YOUR OBJECTIVE »
Begin at the line with "[44,1538,63,1550] [28,1568,31,1574] Tip" and output every line through the end of the records, exactly as given. Omit pictures.

(Change detection outputs)
=== Section Start ===

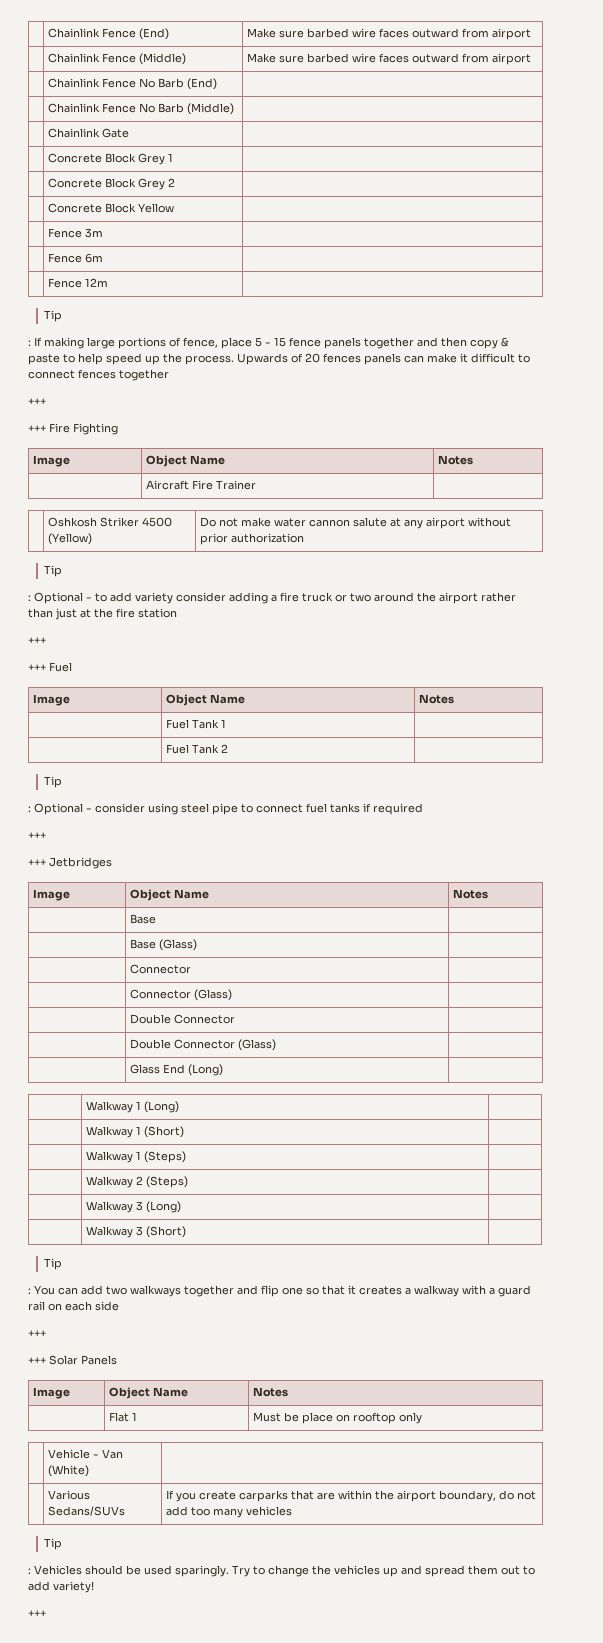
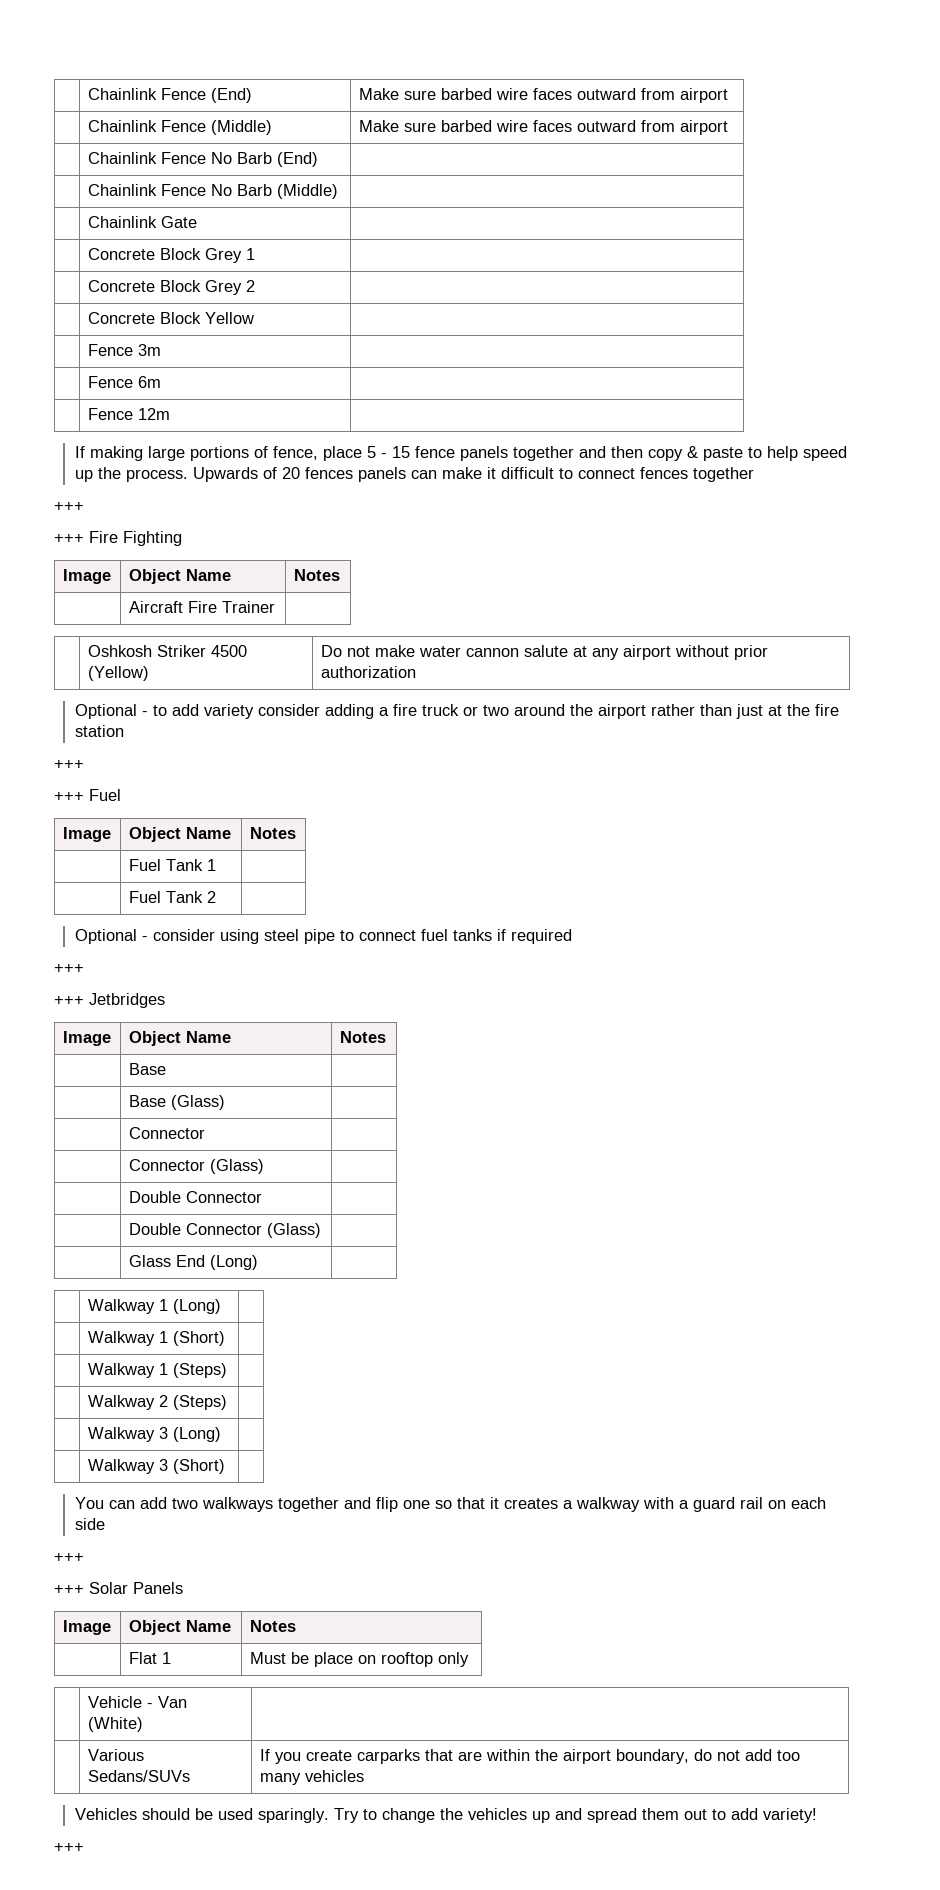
[44,310,63,322] [28,340,31,346] Tip // : -> (170, 414) none
[44,565,63,577] [28,595,31,601] Tip // : -> (416, 672) none
[44,776,63,788] [28,806,31,812] Tip // : -> (216, 897) none
[44,1258,63,1270] [28,1288,31,1294] Tip // : -> (225, 1466) none
[44,1538,63,1550] [28,1568,31,1574] Tip // : -> (364, 1776) none

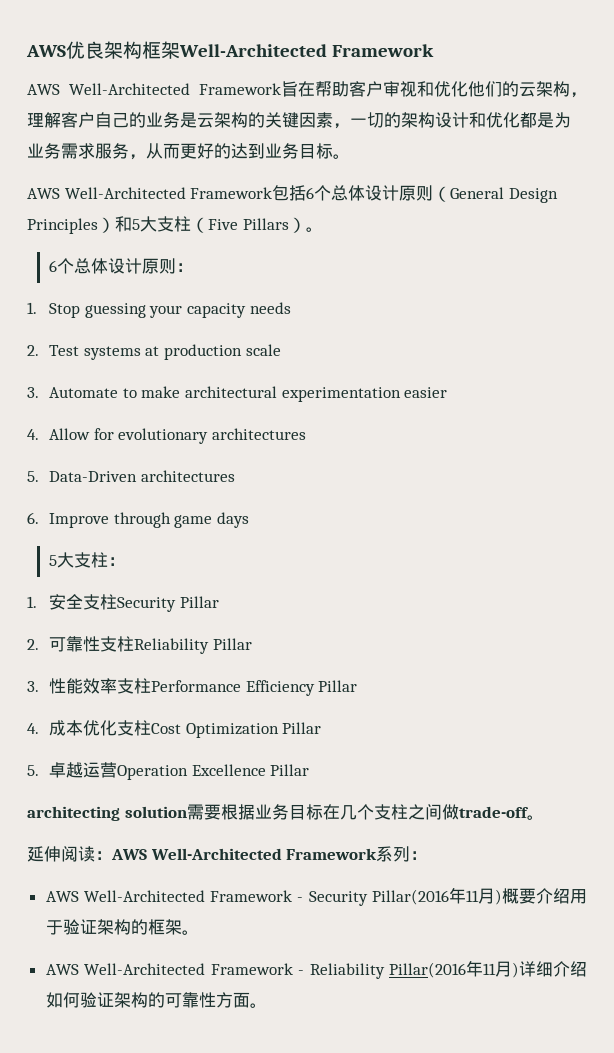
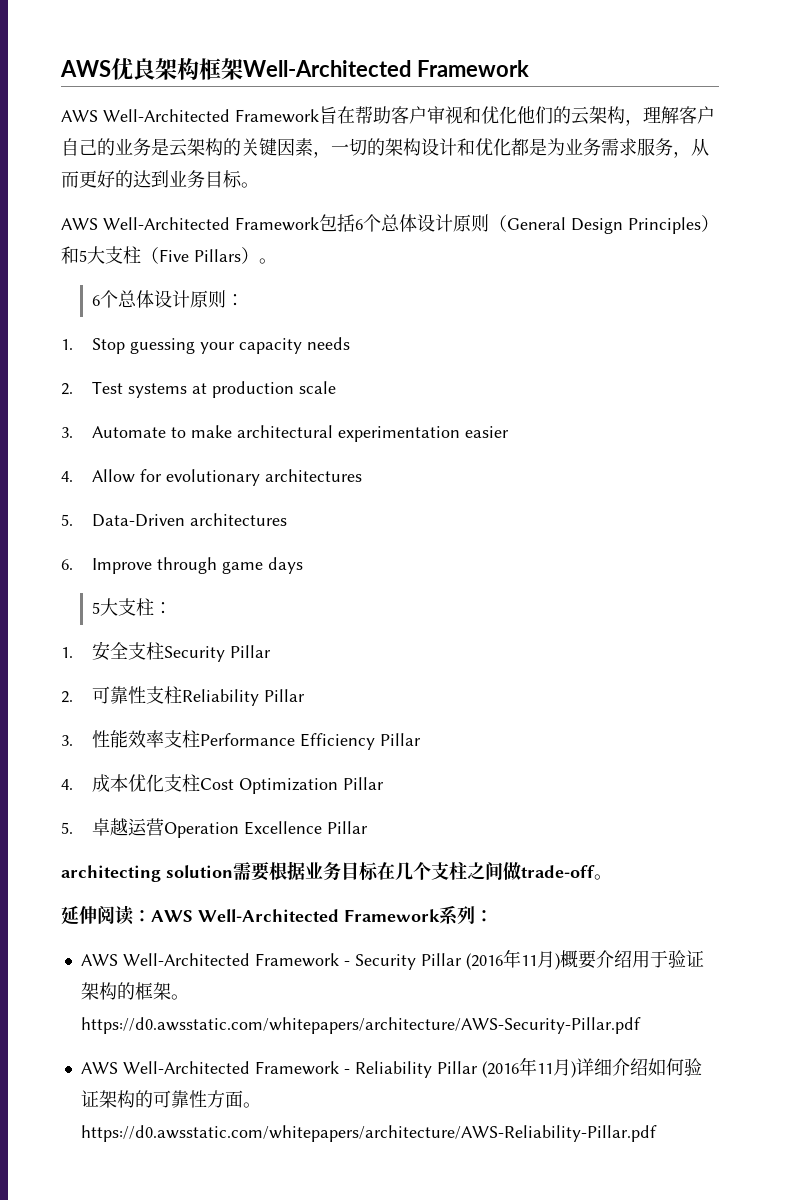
[371,889,449,905] Pillar(2016 -> [420,953,503,970] Pillar (2016
(199, 932) none -> [80,1017,641,1034] https://d0.awsstatic.com/whitepapers/architecture/AWS-Security-Pillar.pdf
[388,962,466,978] Pillar(2016 -> [436,1061,519,1078] Pillar (2016
(267, 1005) none -> [80,1125,657,1142] https://d0.awsstatic.com/whitepapers/architecture/AWS-Reliability-Pillar.pdf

=== Section End ===

OUTPUT FOR THIS EXERCISE »
[44,1538,63,1550] [28,1568,31,1574] Tip // : -> (364, 1776) none

[371,889,449,905] Pillar(2016 -> [420,953,503,970] Pillar (2016
(199, 932) none -> [80,1017,641,1034] https://d0.awsstatic.com/whitepapers/architecture/AWS-Security-Pillar.pdf
[388,962,466,978] Pillar(2016 -> [436,1061,519,1078] Pillar (2016
(267, 1005) none -> [80,1125,657,1142] https://d0.awsstatic.com/whitepapers/architecture/AWS-Reliability-Pillar.pdf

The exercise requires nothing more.